- _WHAT IS REQUIRED_
Below is a set of records; reproduce them exactly without their pictures.

Version difference data:

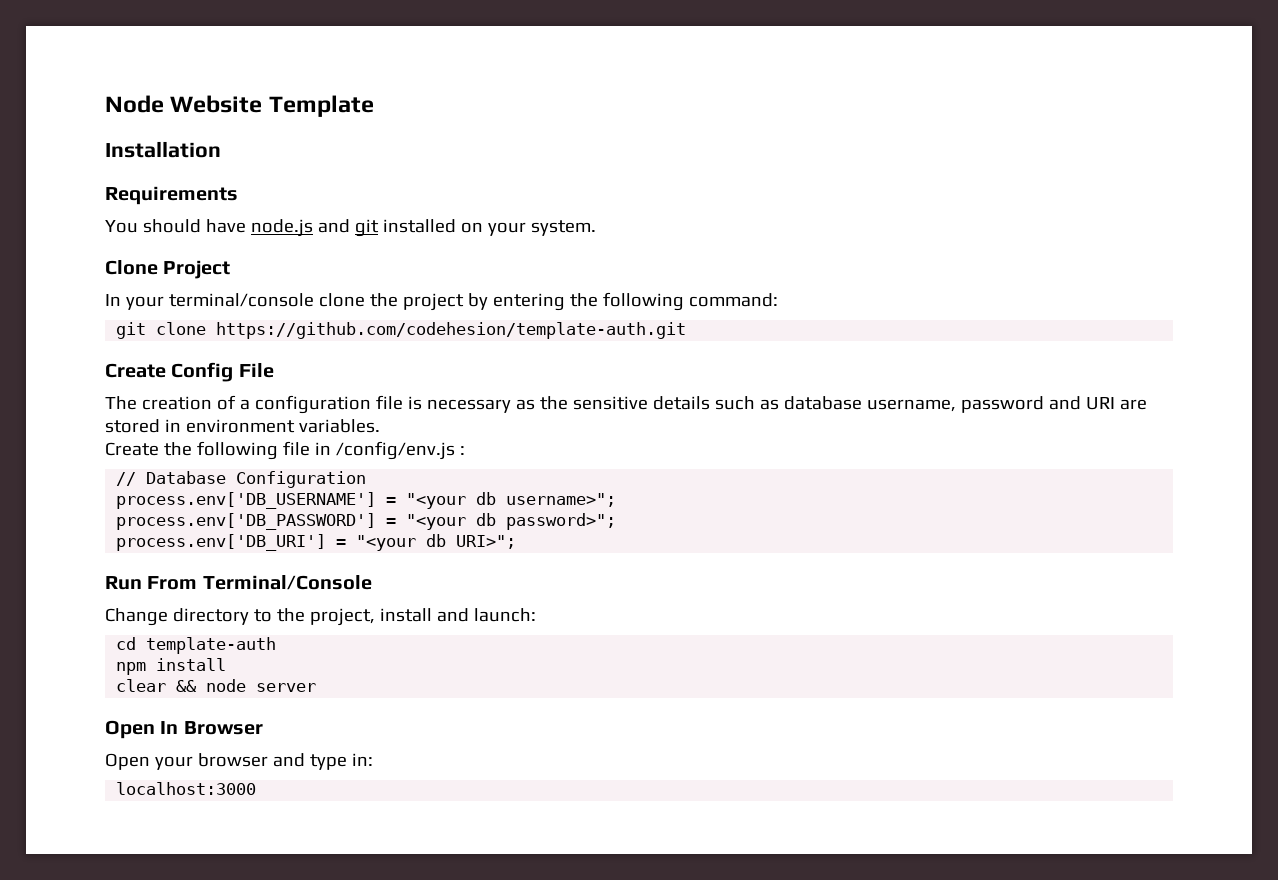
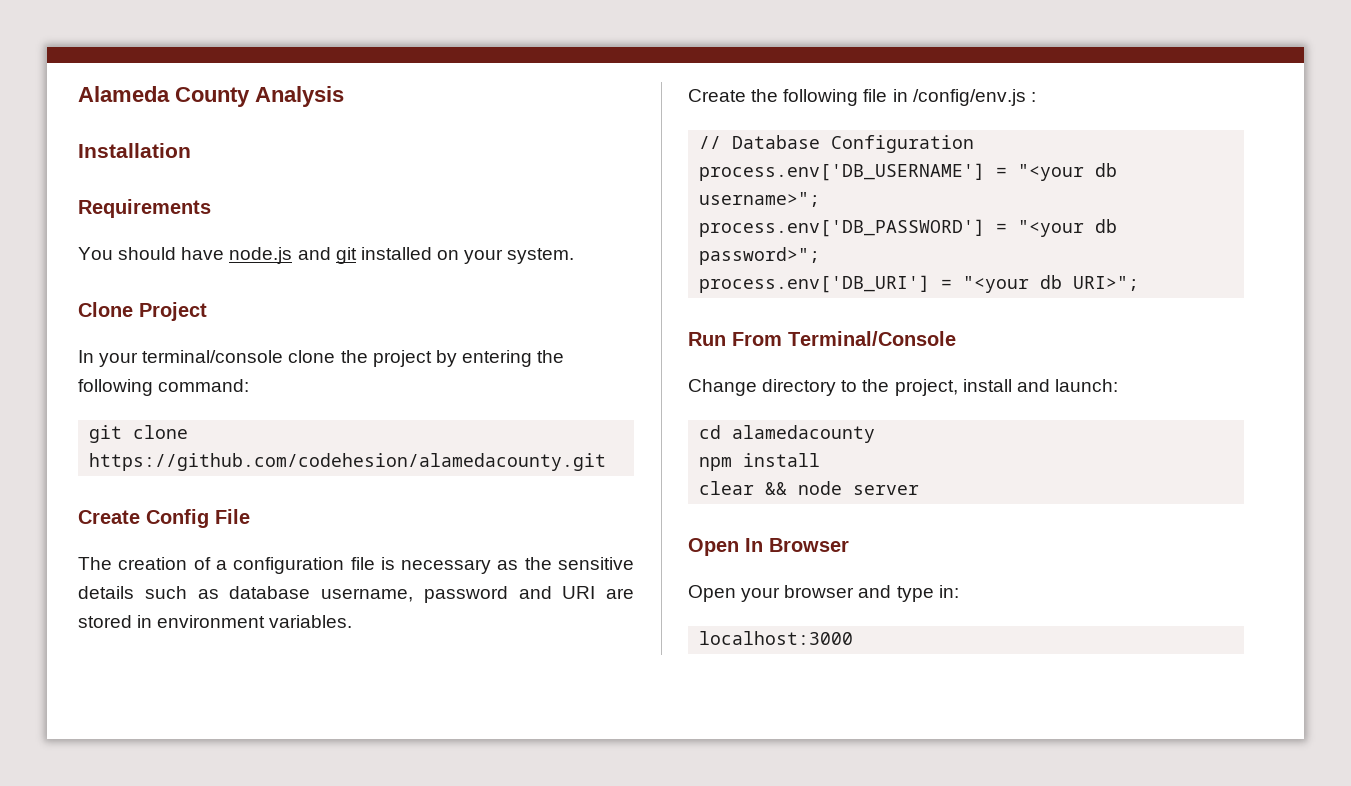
[105,95,374,117] Node Website Template -> [78,86,344,107] Alameda County Analysis
[216,322,687,339] https://github.com/codehesion/template-auth.git -> [89,453,607,471] https://github.com/codehesion/alamedacounty.git
[146,637,277,654] template-auth -> [732,425,876,443] alamedacounty

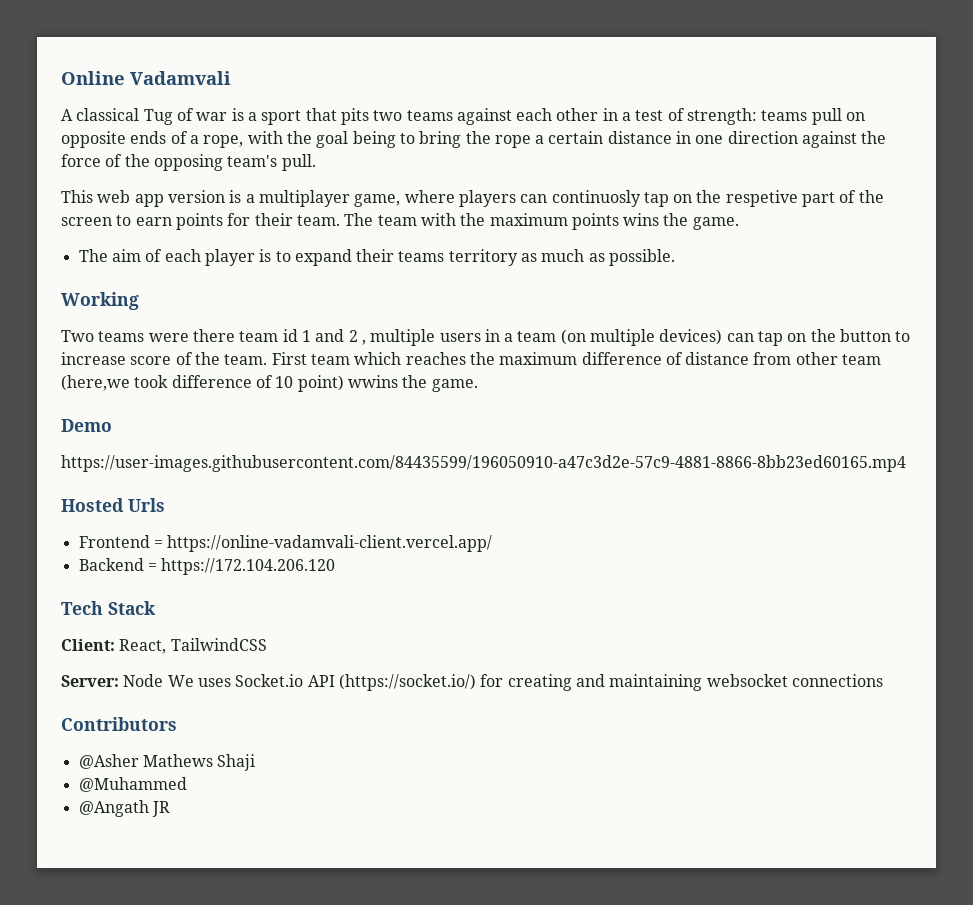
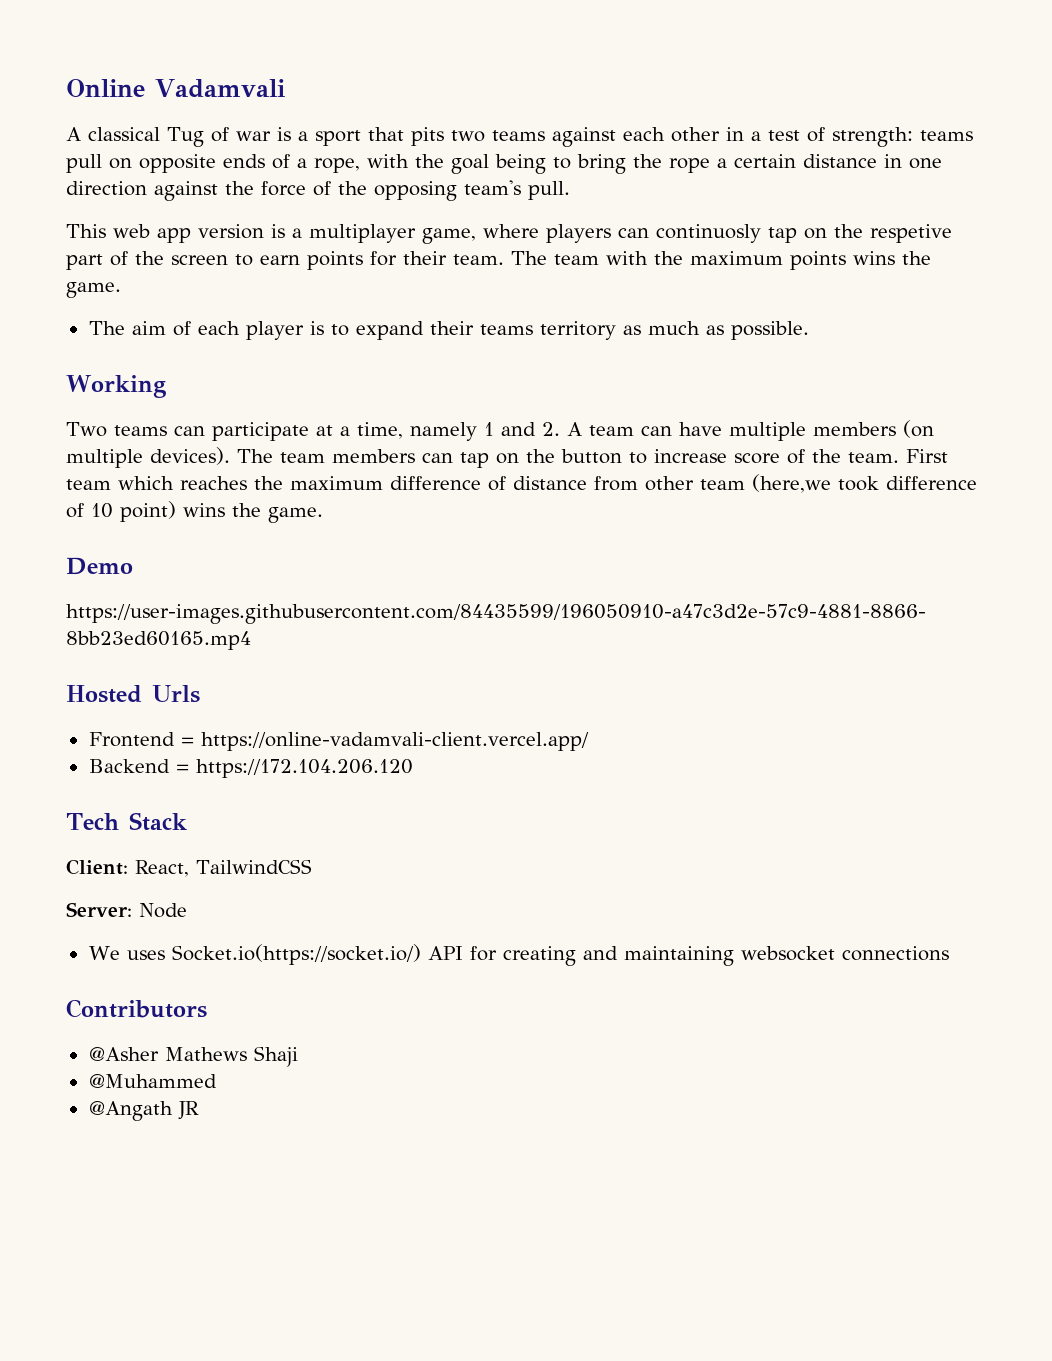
[148,329,723,346] were there team id 1 and 2 , multiple users in a team (on multiple devices) -> [173,420,934,441] [66,447,415,468] can participate at a time, namely 1 and 2. A team can have multiple members (on multiple devices). The team members
[347,375,398,388] wwins -> [183,503,225,517] wins
(164, 680) none -> (187, 910) //
[235,674,476,691] Socket.io API (https://socket.io/) -> [171,944,463,965] Socket.io(https://socket.io/) API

- _OUTPUT FOR THIS TASK_
[105,95,374,117] Node Website Template -> [78,86,344,107] Alameda County Analysis
[216,322,687,339] https://github.com/codehesion/template-auth.git -> [89,453,607,471] https://github.com/codehesion/alamedacounty.git
[146,637,277,654] template-auth -> [732,425,876,443] alamedacounty

[148,329,723,346] were there team id 1 and 2 , multiple users in a team (on multiple devices) -> [173,420,934,441] [66,447,415,468] can participate at a time, namely 1 and 2. A team can have multiple members (on multiple devices). The team members
[347,375,398,388] wwins -> [183,503,225,517] wins
(164, 680) none -> (187, 910) //
[235,674,476,691] Socket.io API (https://socket.io/) -> [171,944,463,965] Socket.io(https://socket.io/) API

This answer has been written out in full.